(Records from a collection)
+--

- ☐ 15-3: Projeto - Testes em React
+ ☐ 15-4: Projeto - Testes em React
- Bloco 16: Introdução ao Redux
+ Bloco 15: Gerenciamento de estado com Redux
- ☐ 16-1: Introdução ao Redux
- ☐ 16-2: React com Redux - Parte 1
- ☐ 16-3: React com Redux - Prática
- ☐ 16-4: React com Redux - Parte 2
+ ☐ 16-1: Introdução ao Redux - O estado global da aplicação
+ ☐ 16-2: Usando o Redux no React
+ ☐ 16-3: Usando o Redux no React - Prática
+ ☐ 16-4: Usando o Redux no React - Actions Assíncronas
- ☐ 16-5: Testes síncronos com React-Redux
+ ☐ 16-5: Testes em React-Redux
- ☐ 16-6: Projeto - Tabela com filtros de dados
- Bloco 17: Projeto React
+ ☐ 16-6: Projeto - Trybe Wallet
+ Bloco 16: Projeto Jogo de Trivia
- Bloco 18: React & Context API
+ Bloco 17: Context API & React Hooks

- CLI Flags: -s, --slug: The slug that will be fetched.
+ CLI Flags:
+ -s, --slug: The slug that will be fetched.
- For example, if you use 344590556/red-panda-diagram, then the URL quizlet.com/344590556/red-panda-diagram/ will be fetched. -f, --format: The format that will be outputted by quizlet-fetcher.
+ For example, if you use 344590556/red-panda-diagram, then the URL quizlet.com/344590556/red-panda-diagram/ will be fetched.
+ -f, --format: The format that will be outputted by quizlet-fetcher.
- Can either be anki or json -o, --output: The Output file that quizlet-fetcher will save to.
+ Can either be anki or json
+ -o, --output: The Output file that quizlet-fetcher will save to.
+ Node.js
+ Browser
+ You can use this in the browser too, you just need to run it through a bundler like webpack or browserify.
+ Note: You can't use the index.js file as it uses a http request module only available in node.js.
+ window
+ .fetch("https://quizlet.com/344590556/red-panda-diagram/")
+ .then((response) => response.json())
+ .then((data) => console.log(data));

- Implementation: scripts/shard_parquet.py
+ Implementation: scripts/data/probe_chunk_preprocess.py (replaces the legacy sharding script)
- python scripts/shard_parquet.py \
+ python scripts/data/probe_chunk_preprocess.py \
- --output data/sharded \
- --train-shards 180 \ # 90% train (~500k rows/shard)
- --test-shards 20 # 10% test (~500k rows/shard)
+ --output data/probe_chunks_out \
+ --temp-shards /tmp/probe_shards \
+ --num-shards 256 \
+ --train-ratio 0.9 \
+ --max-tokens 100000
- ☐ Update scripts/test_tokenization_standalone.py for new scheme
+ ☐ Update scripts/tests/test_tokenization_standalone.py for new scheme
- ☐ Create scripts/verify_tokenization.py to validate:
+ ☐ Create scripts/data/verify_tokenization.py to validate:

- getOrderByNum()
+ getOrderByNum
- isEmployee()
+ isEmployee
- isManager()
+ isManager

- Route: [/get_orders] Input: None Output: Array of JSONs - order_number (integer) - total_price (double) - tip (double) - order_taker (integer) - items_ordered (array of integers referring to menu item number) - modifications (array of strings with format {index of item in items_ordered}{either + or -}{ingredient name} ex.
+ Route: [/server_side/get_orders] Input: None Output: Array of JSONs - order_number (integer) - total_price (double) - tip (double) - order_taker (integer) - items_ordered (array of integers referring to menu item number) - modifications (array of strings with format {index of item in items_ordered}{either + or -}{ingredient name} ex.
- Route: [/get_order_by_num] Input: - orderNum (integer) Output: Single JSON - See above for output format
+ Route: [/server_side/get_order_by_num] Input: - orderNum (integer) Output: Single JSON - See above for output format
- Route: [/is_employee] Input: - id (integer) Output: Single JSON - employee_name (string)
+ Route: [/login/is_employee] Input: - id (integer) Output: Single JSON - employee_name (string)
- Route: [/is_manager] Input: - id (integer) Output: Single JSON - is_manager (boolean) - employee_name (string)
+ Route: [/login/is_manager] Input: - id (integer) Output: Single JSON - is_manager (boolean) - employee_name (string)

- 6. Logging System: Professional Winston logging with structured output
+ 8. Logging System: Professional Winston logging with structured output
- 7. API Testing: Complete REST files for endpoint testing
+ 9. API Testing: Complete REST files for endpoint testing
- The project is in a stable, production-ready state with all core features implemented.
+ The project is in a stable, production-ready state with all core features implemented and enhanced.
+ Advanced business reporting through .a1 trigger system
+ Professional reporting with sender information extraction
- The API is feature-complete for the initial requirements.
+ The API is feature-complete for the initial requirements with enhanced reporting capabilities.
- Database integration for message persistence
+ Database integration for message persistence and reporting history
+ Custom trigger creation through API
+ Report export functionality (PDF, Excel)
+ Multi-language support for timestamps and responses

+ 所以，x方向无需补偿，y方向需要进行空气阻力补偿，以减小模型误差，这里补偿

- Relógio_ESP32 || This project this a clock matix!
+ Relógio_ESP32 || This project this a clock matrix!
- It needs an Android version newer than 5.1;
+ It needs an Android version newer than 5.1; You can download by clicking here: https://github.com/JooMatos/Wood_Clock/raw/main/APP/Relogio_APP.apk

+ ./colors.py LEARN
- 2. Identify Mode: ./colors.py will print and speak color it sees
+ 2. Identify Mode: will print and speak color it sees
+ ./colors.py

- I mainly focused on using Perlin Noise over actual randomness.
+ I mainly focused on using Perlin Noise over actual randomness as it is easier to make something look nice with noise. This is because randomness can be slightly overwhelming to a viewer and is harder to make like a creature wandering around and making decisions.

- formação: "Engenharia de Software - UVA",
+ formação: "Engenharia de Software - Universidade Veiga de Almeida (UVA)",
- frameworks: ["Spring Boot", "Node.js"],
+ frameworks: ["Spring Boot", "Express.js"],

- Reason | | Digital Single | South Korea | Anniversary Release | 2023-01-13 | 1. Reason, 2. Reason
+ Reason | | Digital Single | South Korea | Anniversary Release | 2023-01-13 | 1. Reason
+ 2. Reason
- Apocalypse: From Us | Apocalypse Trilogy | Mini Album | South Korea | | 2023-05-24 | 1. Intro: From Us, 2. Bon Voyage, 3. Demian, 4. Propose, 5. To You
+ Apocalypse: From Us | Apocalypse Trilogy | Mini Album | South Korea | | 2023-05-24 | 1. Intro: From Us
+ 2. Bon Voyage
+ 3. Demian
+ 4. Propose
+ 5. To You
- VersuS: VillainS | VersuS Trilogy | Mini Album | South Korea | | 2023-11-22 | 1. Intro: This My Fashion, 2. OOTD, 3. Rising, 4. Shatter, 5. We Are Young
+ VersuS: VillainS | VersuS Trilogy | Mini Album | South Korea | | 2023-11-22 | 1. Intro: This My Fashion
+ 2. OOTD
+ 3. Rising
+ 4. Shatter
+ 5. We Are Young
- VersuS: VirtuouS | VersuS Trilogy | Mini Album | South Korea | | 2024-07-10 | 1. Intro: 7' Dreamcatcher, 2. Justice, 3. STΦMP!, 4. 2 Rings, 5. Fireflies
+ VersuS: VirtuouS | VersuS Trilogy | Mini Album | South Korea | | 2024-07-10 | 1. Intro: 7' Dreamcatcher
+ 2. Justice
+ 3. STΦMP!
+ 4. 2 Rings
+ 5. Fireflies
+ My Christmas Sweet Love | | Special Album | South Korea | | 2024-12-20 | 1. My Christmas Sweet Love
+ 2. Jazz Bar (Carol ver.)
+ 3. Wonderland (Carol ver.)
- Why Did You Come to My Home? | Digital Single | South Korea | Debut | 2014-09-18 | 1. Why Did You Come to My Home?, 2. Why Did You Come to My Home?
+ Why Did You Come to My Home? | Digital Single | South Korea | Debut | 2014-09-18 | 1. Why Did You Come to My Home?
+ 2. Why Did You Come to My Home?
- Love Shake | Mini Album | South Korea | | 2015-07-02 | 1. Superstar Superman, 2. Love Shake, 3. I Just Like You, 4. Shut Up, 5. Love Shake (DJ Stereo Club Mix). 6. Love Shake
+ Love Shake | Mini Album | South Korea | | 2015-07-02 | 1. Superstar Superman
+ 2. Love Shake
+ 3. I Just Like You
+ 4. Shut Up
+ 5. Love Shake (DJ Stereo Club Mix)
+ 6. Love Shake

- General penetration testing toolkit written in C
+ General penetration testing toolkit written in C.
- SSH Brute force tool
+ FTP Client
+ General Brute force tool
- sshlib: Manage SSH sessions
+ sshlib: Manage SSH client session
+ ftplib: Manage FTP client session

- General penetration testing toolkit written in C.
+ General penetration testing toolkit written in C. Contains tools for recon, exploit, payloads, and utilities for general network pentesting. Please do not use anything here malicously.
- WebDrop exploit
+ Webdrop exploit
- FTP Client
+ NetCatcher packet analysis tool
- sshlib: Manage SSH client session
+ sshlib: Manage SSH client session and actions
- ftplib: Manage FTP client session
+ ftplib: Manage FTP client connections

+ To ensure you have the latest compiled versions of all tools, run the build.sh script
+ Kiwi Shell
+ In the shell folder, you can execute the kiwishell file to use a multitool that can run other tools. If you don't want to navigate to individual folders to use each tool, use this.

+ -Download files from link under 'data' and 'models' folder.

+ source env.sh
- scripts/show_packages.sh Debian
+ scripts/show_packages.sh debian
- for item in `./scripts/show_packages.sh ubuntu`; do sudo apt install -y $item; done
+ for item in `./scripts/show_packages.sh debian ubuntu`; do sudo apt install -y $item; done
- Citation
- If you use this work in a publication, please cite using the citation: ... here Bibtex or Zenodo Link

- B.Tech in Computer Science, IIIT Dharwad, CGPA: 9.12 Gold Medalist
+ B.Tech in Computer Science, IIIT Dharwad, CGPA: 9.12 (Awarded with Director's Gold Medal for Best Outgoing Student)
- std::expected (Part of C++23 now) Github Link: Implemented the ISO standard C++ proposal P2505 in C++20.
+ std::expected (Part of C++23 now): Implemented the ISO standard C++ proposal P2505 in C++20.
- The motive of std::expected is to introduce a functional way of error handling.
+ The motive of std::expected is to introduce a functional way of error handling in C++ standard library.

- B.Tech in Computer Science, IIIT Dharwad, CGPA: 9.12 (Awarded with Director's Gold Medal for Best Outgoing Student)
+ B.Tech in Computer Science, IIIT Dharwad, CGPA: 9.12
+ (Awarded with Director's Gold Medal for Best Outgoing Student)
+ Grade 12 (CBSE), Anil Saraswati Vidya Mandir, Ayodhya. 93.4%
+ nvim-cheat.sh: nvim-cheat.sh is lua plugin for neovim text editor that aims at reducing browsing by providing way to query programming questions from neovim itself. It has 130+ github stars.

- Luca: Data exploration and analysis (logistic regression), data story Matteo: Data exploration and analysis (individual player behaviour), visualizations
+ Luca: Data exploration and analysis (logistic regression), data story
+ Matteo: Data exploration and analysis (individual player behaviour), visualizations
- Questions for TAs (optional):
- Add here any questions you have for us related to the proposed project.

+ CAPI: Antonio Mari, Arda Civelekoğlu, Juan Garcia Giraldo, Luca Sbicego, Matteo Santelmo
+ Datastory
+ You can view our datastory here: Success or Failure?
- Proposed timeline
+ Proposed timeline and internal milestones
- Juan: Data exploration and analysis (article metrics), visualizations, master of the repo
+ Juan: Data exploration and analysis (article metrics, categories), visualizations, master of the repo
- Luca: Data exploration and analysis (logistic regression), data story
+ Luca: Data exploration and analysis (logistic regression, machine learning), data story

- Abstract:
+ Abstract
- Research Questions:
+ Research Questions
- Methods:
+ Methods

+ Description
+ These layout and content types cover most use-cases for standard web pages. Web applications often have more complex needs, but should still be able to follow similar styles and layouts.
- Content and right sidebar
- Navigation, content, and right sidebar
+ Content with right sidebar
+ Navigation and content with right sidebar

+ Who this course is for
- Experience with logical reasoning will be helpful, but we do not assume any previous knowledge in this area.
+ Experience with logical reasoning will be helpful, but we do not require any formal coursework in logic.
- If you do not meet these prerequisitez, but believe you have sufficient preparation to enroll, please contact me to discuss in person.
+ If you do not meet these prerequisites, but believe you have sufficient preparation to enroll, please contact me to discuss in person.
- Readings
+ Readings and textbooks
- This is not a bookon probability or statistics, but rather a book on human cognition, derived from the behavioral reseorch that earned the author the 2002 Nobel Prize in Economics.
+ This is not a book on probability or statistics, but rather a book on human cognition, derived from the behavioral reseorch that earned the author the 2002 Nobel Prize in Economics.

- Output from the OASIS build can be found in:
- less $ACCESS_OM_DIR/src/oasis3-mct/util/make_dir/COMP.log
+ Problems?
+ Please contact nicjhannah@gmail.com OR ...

+--

Set down, exactly as they stand above, the lines starting with the line with "[/server_side/get_order_by_num] Input: - orderNum" and going on through the line with "[/login/is_manager] Input: - id", and no others.

+ Route: [/server_side/get_order_by_num] Input: - orderNum (integer) Output: Single JSON - See above for output format
- Route: [/is_employee] Input: - id (integer) Output: Single JSON - employee_name (string)
+ Route: [/login/is_employee] Input: - id (integer) Output: Single JSON - employee_name (string)
- Route: [/is_manager] Input: - id (integer) Output: Single JSON - is_manager (boolean) - employee_name (string)
+ Route: [/login/is_manager] Input: - id (integer) Output: Single JSON - is_manager (boolean) - employee_name (string)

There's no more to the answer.